Whenever he had been deeply moved about anything, the power and desire of art had grown big within him, and he turned to it now, instinctively and ardently.
It was all the better half of him that was aroused--the better half that he had kept in check ever since his college days, the better half that could respond to the influences of his father and of Turner Ravis, that other Vandover whom he felt was his real self, Vandover the true man, Vandover the artist, not Vandover the easy-going, the self-indulgent, not Vandover the lover of women.
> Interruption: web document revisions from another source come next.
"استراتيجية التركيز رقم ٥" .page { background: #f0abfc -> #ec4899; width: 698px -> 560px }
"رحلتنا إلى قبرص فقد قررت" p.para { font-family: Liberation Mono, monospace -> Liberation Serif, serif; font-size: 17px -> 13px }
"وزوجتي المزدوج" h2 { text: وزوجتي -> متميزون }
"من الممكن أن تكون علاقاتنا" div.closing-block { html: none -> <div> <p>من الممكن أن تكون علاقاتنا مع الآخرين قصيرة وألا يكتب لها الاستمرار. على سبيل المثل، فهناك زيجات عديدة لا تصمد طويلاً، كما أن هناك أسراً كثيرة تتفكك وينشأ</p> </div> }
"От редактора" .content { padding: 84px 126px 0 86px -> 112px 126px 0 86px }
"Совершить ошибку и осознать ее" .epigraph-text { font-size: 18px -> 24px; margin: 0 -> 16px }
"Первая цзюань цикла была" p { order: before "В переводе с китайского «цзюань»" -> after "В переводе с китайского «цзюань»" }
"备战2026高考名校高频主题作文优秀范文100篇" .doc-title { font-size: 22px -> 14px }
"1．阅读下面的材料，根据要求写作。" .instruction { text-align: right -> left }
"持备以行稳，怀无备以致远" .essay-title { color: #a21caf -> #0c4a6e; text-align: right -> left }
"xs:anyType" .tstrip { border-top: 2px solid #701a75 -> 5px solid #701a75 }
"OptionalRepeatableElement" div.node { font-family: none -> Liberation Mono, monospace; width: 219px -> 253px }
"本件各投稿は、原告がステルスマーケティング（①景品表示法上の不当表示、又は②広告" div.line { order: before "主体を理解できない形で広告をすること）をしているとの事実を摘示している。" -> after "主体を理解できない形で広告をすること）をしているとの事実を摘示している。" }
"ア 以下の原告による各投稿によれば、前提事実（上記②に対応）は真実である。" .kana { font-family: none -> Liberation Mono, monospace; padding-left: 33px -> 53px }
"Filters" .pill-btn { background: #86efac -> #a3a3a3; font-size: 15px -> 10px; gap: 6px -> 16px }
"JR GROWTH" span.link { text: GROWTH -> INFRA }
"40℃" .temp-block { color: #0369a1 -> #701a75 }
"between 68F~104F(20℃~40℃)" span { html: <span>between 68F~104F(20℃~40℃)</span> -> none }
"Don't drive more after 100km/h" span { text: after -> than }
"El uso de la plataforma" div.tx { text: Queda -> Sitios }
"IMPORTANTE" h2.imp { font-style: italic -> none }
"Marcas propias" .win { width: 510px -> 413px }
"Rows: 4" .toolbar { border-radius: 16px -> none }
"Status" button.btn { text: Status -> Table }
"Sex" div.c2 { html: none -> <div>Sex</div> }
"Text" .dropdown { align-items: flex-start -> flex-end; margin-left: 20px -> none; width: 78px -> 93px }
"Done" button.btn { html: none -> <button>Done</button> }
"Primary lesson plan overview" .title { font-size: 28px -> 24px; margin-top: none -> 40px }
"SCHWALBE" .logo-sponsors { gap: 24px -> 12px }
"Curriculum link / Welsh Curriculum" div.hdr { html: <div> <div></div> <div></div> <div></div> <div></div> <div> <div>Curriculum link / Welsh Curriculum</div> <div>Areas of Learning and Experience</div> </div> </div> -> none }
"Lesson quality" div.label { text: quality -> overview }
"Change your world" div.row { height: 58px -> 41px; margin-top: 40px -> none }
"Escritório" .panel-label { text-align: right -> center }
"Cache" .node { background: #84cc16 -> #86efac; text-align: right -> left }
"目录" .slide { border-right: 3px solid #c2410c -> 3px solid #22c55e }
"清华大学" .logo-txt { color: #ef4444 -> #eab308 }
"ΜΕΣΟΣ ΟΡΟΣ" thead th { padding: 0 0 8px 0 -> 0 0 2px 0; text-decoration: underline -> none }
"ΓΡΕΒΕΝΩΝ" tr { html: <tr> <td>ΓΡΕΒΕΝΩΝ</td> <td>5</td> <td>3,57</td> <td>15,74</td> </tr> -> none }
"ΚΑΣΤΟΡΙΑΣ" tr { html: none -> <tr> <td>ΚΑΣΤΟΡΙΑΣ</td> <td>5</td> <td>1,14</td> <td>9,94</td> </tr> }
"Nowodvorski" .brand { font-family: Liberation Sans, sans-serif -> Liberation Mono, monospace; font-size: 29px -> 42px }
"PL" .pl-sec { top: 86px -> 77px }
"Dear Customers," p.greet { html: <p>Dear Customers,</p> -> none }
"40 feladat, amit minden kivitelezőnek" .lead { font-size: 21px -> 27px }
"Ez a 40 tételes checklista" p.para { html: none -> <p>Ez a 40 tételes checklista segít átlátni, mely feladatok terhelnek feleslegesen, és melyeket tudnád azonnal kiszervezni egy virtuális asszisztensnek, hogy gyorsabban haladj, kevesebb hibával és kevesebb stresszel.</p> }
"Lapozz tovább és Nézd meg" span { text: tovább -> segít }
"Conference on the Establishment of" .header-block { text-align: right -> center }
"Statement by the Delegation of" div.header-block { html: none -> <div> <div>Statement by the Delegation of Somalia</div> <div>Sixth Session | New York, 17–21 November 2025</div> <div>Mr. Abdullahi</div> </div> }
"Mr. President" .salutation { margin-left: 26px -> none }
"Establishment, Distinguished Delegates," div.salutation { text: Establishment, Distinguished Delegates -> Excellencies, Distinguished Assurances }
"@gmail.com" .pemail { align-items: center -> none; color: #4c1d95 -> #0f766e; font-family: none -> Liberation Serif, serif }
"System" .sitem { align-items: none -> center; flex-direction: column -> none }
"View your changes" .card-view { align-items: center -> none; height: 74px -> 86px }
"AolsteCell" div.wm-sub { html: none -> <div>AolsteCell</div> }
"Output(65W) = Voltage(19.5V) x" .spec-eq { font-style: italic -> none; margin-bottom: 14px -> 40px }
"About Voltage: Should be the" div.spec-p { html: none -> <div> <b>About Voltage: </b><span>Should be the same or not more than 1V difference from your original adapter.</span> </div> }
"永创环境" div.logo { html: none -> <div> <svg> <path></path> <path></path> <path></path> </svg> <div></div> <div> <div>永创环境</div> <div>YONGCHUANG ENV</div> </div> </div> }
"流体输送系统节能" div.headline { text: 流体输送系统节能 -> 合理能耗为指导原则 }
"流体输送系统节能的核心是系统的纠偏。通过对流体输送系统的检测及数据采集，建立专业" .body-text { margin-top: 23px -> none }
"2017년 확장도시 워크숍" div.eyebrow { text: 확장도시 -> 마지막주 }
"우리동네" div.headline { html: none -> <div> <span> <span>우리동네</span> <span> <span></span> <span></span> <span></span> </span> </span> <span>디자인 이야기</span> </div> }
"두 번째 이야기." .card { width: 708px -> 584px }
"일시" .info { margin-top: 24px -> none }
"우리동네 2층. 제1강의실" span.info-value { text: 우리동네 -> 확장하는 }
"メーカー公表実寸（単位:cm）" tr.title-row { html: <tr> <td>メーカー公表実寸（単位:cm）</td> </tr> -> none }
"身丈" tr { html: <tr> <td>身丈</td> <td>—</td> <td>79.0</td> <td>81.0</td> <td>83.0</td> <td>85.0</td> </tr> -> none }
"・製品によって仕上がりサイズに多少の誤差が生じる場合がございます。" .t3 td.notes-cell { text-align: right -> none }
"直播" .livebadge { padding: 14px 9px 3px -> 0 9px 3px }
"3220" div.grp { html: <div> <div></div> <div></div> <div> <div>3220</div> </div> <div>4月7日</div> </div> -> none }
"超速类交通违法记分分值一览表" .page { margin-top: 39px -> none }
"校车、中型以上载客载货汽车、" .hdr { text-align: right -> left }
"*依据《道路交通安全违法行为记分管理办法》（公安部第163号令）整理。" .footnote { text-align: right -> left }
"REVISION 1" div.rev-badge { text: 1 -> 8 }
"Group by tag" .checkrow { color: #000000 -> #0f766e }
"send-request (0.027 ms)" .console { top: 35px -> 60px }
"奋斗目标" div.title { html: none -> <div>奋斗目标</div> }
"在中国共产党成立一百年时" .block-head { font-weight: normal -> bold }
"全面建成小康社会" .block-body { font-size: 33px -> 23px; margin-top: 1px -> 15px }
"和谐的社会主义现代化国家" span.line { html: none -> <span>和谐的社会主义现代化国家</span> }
From this time forward he was resolved to give up the world that he had hitherto known, and devote himself with all his strength to his art.

In the first glow of that resolution he thought that he had never been happier; he wondered how he could have been blind so long; what was all that life worth compared with the life of a great artist, compared even with a life of sturdy, virile effort and patient labour even though barren of achievement?
And then something very curious happened: The little picture of Turner Ravis that hung over his mantelpiece caught his glance, looking out at him with her honest eyes and sweet smile.

In an instant he seemed to love her as he had never imagined he could love any one.